His blog posting ends with Solomon Burke singing “None Of Us Are Free”: “It’s a simple truth we all need, just to hear and to see. / None of us are free, one of us is chained. / None of us are free. / Now I swear your salvation isn’t too hard too find, / None of us can find it on our own. / We’ve got to join together in spirit, heart and mind. / So that every soul who’s suffering will know they’re not alone.”
Yet I am confused in this course, as I am in my work sometimes, about what seems to be the intention to be alone, or to be with *some* (but not all) others in an us and them kind of fractiousness. There was a conversation on Facebook about reading the source material, Deleuze and Guattari, which I read originally as a bit of joy in some who enjoy this reading finding others who were also interested in some thinking that is quite difficult. However, it was quickly interpreted as privileging academics and as somehow dissing those who didn’t want to read D & G, in posts that went on forever. There were maybe a dozen paragraphs suggesting that reading the source material could be fun and interesting, if hard, but I tried to count the number of references to that idea as privileging and lost count at 35. Well, I got bored.
I really liked this post, “Teaching through Community Organizing: Being the Unacademic,” about the different roles we take on and intersectionality as a learning tool. I want to think more about interesectionality as it has been a useful if complex discussion with people I support, but they’ve been really excited about the ideas.
One of the most important aspects of my study was hearing about what constituted education for people with disabilities – and in some parts of the conversation how “learning” was one thing (“we like to learn”) but education, because it was in schools and there were power constructs that were marginalising and denigrating, were another thing. One said “I like learning and I like school, but school is hard.” So I was excited by the clarity of this bit of a post by Bonnie Stewart which nicely contextualises why this class’ ideas are so interesting to me:
I see rhizomatics as a potent metaphor for conceptualizing the process of learning, and for approaching how we go about learning and working with learning. The value in the idea of the rhizome, for me, is the way in which it foregrounds the unpredictability, the messiness, the connectedness, and the multi-directionality of learning, knowledge, and educational research. I see rhizomatic learning almost as a lens, a pair of glasses one learns to put on in order to view the educational landscape.

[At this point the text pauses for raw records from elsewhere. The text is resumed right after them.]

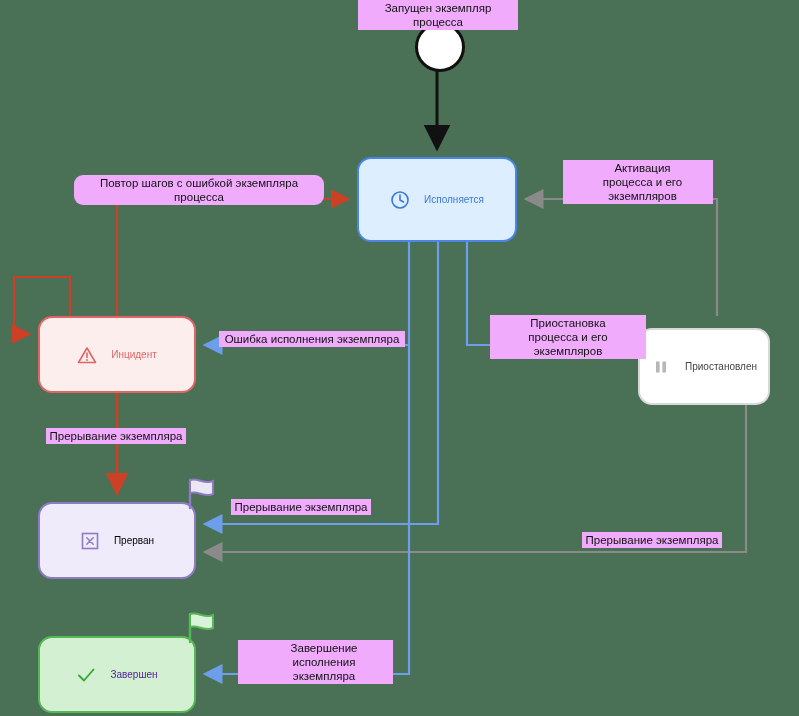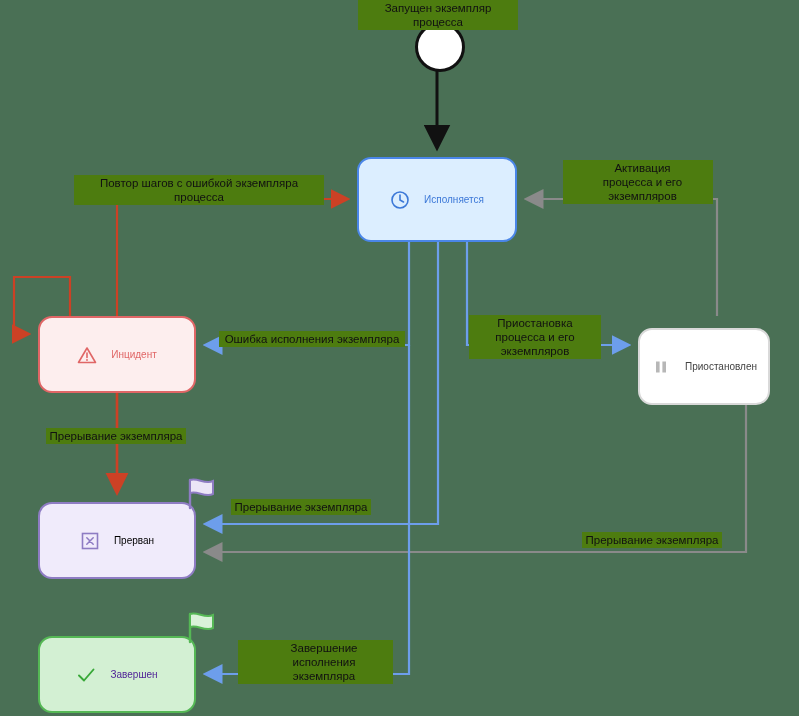--- a/index.html
+++ b/index.html
@@ -39,21 +39,21 @@
   #n-aborted .lbl{color:#000000;}
 
   
   #n-done{left:38px;top:636px;width:158px;height:77px;
       background:#d3f0d3;border:2px solid #55b855;}
   #n-done .lbl{color:#4c1d95;}
 
   .start-node{position:absolute;left:415px;top:22px;width:44px;height:44px;
       border-radius:50%;background:#ffffff;border:3px solid #111111;}
 
-  .elabel{position:absolute;background:#4d7c0f;color:#111111;
+  .elabel{position:absolute;background:#f0abfc;color:#111111;
       font-size:11.5px;line-height:14px;text-align:center;
       padding:1px 3px;box-sizing:border-box;white-space:pre-line;}
 
   .flag{position:absolute;}
 </style>
 </head>
 <body>
 
 <div id="canvas">
 
@@ -184,28 +184,28 @@
     </svg>
   </div>
 
   <div class="flag" style="left:183px;top:610px;">
     <svg width="36" height="34" viewBox="0 0 36 34">
       <path d="M7,4 L7,32" stroke="#55b855" stroke-width="2.4" stroke-linecap="round"></path>
       <path d="M7,4 C14,1 22,9 30,5 L30,18 C22,22 14,14 7,17 Z" fill="#d9f2d9" stroke="#55b855" stroke-width="2"></path>
     </svg>
   </div>
 
-  <div class="elabel" style="left:74px;top:175px;width:250px;">Повтор шагов с ошибкой экземпляра процесса</div>
+  <div class="elabel" style="left:74px;top:175px;width:250px;border-radius:9px;">Повтор шагов с ошибкой экземпляра процесса</div>
 
   <div class="elabel" style="left:563px;top:160px;width:150px;padding-left:12px;">Активация
 процесса и его экземпляров</div>
 
   <div class="elabel" style="left:219px;top:331px;width:186px;">Ошибка исполнения экземпляра</div>
 
-  <div class="elabel" style="left:469px;top:315px;width:132px;">Приостановка
+  <div class="elabel" style="left:490px;top:315px;width:156px;">Приостановка
 процесса и его экземпляров</div>
 
   <div class="elabel" style="left:46px;top:428px;width:140px;">Прерывание экземпляра</div>
 
   <div class="elabel" style="left:231px;top:499px;width:140px;">Прерывание экземпляра</div>
 
   <div class="elabel" style="left:582px;top:532px;width:140px;">Прерывание экземпляра</div>
 
   <div class="elabel" style="left:238px;top:640px;width:155px;padding-left:20px;">Завершение исполнения
 экземпляра</div>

These rhizomatic learning lenses are not intended to make you see more clearly, per se, though you may or may not come to that conclusion about their effects. Rather they are intended to make you see differently.
We live in a culture and time where our minds are colonized by education. Most particularly, by education as a system. We go to school, almost all of us, and are taught from an extraordinarily young age that school equates with learning. Our cultural concepts of education and learning are intrinsically interwoven with notions of schooling.